Cruising (William Friedkin / U.S.-West Germany, 1980):

The introductory feint is on Taxi Driver, "normalcy" is Joe Spinell in the patrol car talking about killing his wife and blowing up the city. "Homo killer on the prowl," New York rough-trade dives set the stage, "a world unto itself." The policeman (Al Pacino) gets an undercover assignment, dons tank tops and pocket hankies, discovers the thin line between repulsion and fascination. Stabbings in hotel rooms and amid Central Park bushes hint at multiple murderers, the suspect (Richard Cox) studies musical theater at Columbia and keeps notes on Augustine's The City of God. Infiltration, immersion, penetration. "Sounds addictive." The other side of The Boys in the Band, fusing procedural (The French Connection) and possession (The Exorcist), a central William Friedkin work.
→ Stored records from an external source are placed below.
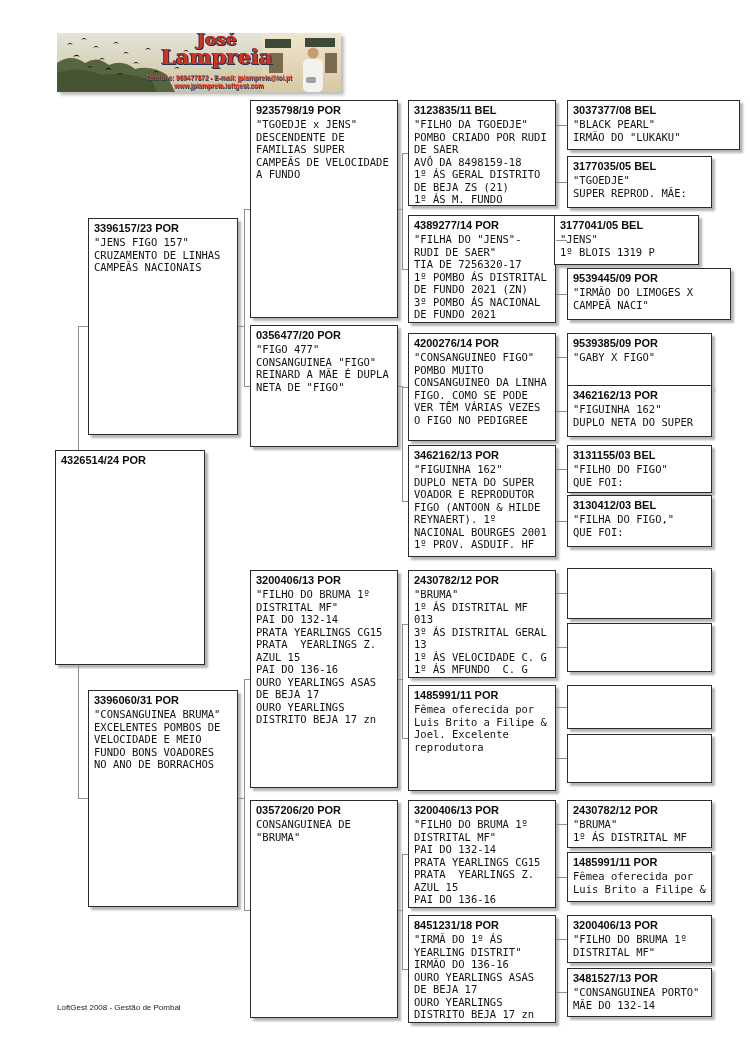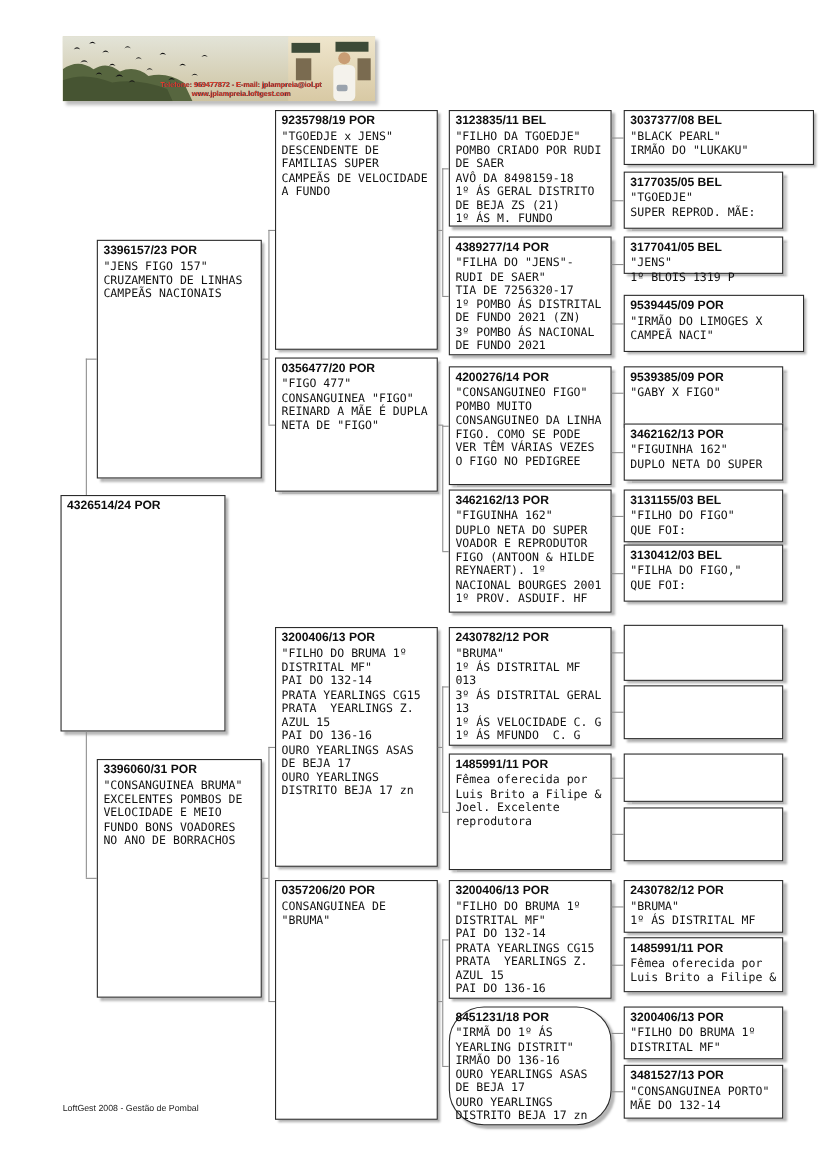"José" div.banner-name { html: none -> <div> <span>José</span> <span>Lampreia</span> </div> }
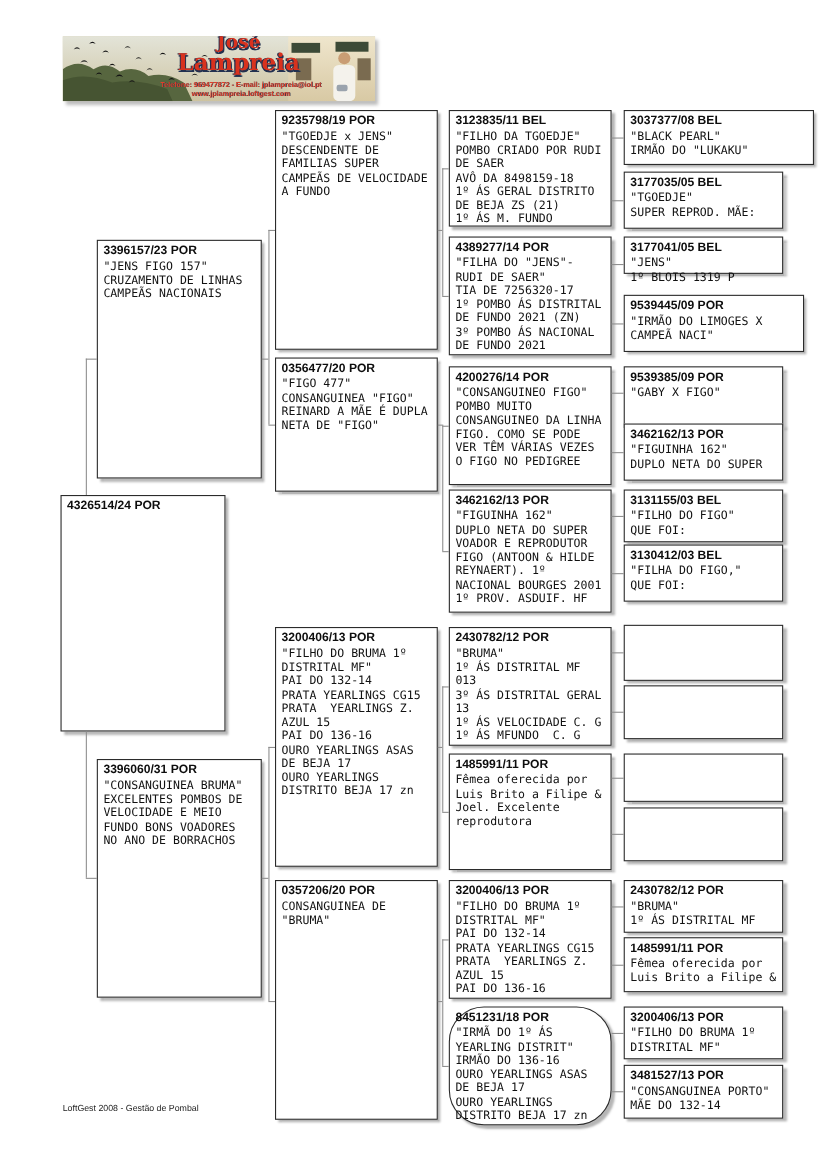"3177041/05 BEL" div.box { height: 34px -> 50px; left: 567px -> 554px }
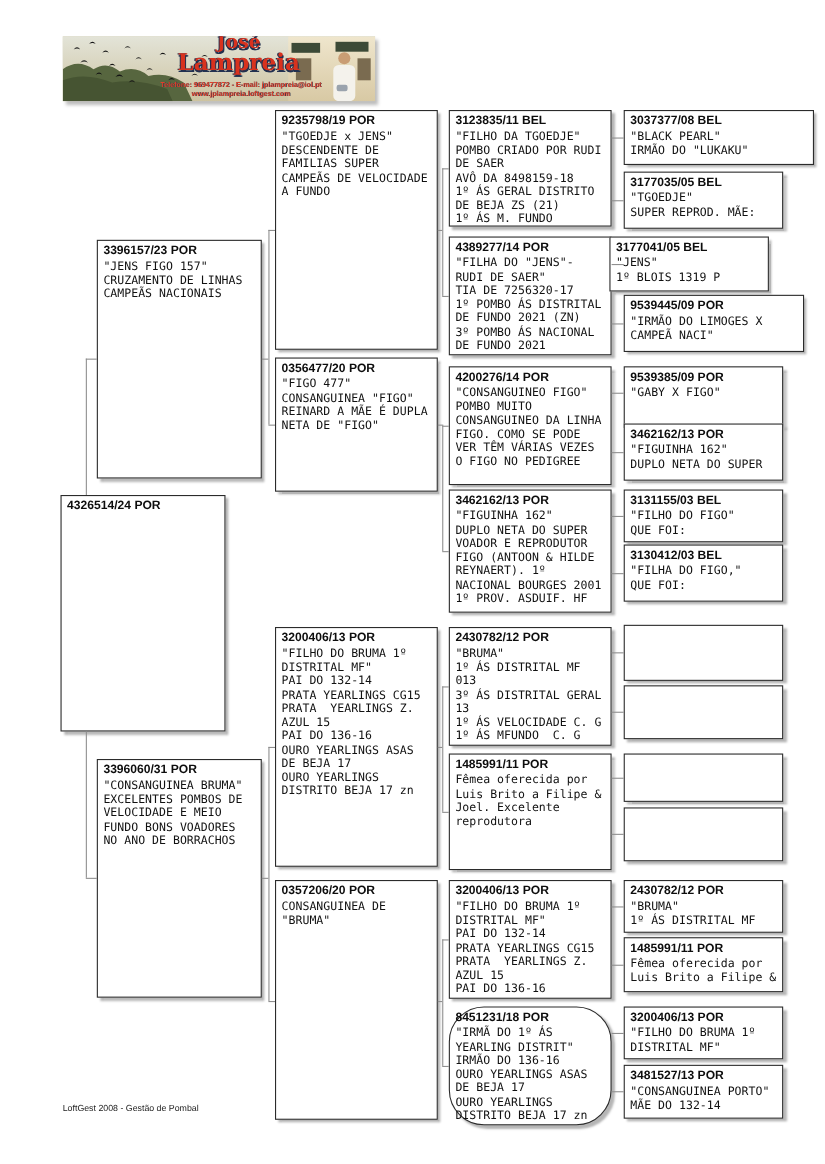"8451231/18 POR" div.box { border-radius: 32px -> none }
It opens and closes with oceanic views, in between there's a subterranean luxuriance of metallic blues and flesh-bound paleness. The abusive machismo of cops meets its parody in queer clubs with names like The Cock Pit and The Anvil, a matter of power games and costumes. (There's even "Precinct Night" specials, when caps and nightsticks are added to the Crisco-lubricated festivities, cf. Osborne's A Patriot for Me.) The camera pans across a sprawl of jolly sodomites and rests on a watchful, zipped-up gimp in the corner, the squeak of leather and the jingle of handcuffs comprise the cold nocturne. By comparison, the hero's heterosexual monogamy with a bland girlfriend (Karen Allen) is visualized with bright lighting and classical music, with none of the dangerous thrill embodied in Pacino's pained pantomime. "I can't believe you're not afraid." Psycho figures in the spectral father bearing the killer's voice, the final gaze into the mirror dissipates or extends the nightmare. With Paul Sorvino, Don Scardino, Jay Acovone, Randy Jurgensen, Barton Heyman, Gene Davis, James Remar, Ed O'Neill, William Russ, and Powers Boothe.